I wasn’t antisocial – but I often struggled to fit in. I thought I blended in well, but over time I started to pull away a bit, especially as social expectations became more complex. I could talk easily, but sometimes said things that were inappropriate or badly timed. I didn’t understand why people reacted the way they did. I just assumed I was awkward.

I was capable, academic, and organised. I did well in school. But if something didn’t go to plan, it threw me completely. I was particular about routines and easily frustrated when things changed without warning. I now realise that was my way of managing the world – through predictability and control.

My Parents Saw It Too – They Just Didn’t Know What It Was

One of the most emotional parts of going through the diagnostic process was reading how my mum described me as a child during my assessment. Everything I’d always felt but couldn’t explain – she had seen it too. It was in the way she described me getting stuck on things that felt unfair, how I reacted emotionally to things that seemed small to others, or how I was desperate to please people even if I didn’t quite understand the social rules.

She remembered how I could be “a lot” in group settings – not disruptive, but intense. She noticed how I was incredibly focused on certain games or topics and would talk about them endlessly. That I could be outgoing and animated, but also prone to retreating into myself when things felt too much.

At the time, none of it screamed autism. To my parents, I was just “Christopher” – a bit quirky, a bit sensitive, clever, creative, sometimes loud, sometimes intense. Nothing alarming. Nothing that raised red flags.

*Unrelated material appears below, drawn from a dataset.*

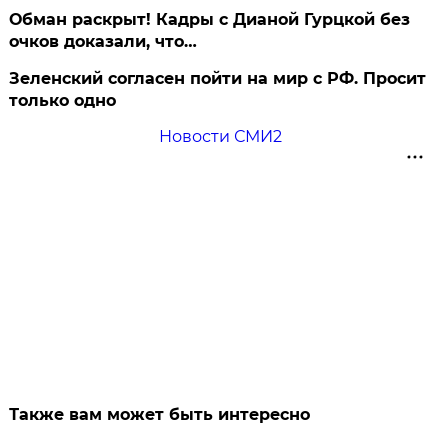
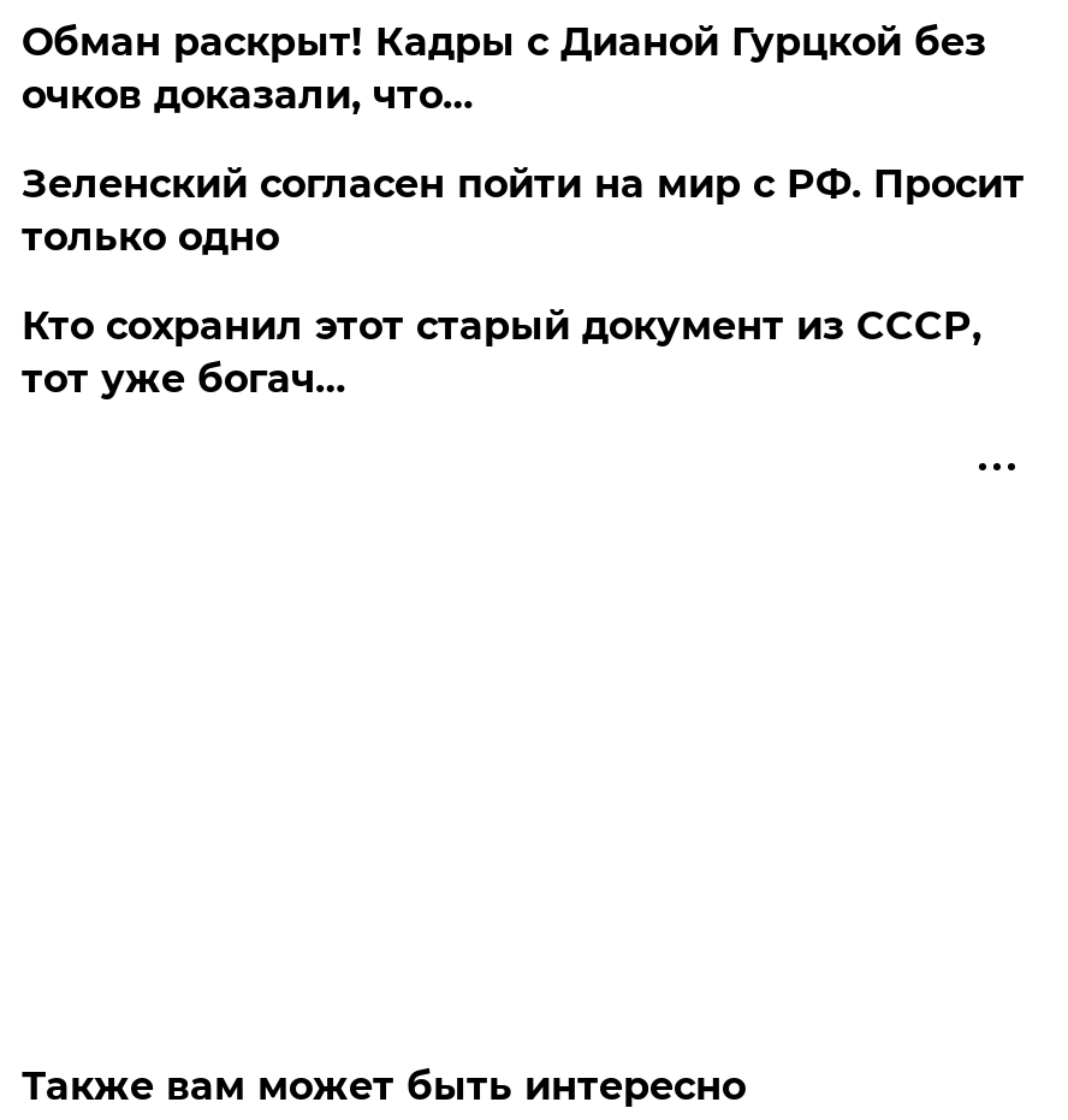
[159,127,282,146] Новости СМИ2 -> [21,304,981,402] Кто сохранил этот старый документ из СССР, | тот уже богач…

And honestly, I don’t blame them for that.

This is the part I want to be really clear about: I don’t look back with frustration or blame. My parents loved me, supported me, and did everything they could with the information they had. They didn’t miss anything – they just didn’t know what to look for. And that’s exactly why awareness is so important.

They didn’t miss anything – they just didn’t know what to look for

Even now, with everything we know, so many kids still go unnoticed because their autism doesn’t fit the textbook picture. Especially if they’re bright, verbal, and eager to fit in. Just like I was.

Why It Was Easy to Miss

That’s the thing about high-functioning autism – it doesn’t always stand out. It hides behind being capable. It hides behind being funny or helpful. It gets mistaken for personality traits – “he’s a perfectionist,” “he’s just shy,” “he’s a bit intense,” “he’s fussy with food.” None of those things alone seem like autism. But together, they tell a story. You just need to know how to read it.

And back then? Nobody really did.

It hides behind being capable. It gets mistaken for personality traits

I think about how many people are being diagnosed later in life now, and I understand why. The signs were always there – just softer, more masked, more internal. Especially if you learn to blend in.

What the Diagnosis Gave Me

Getting diagnosed as an adult didn’t suddenly change who I was. But it gave me something I didn’t know I needed: clarity.

It explained why I struggled with certain things that others found easy. Why I fixated, masked, over-analysed. Why social situations were exhausting even when I appeared confident. It made sense of why I needed structure, why I found change difficult, and why I always felt like I was navigating life with a slightly different rulebook.

It also gave me permission to stop trying so hard to “pass.” To stop blaming myself for things I now understand are part of how my brain works.

And maybe most importantly, it gave me a framework to reflect on my childhood – not with regret, but with understanding.

Final Thoughts

I wasn’t the obvious case. But that doesn’t mean the signs weren’t there. It just means they were subtle. Masked. Misunderstood.

If you’re reading this and wondering about yourself, or your child, or someone close to you – trust that instinct. Even if it doesn’t look like the stereotypical version of autism. Even if it’s hidden behind smiles, good grades, or strong social skills.

Because sometimes, the clearest picture only comes when you start looking back, as I did – through my eyes.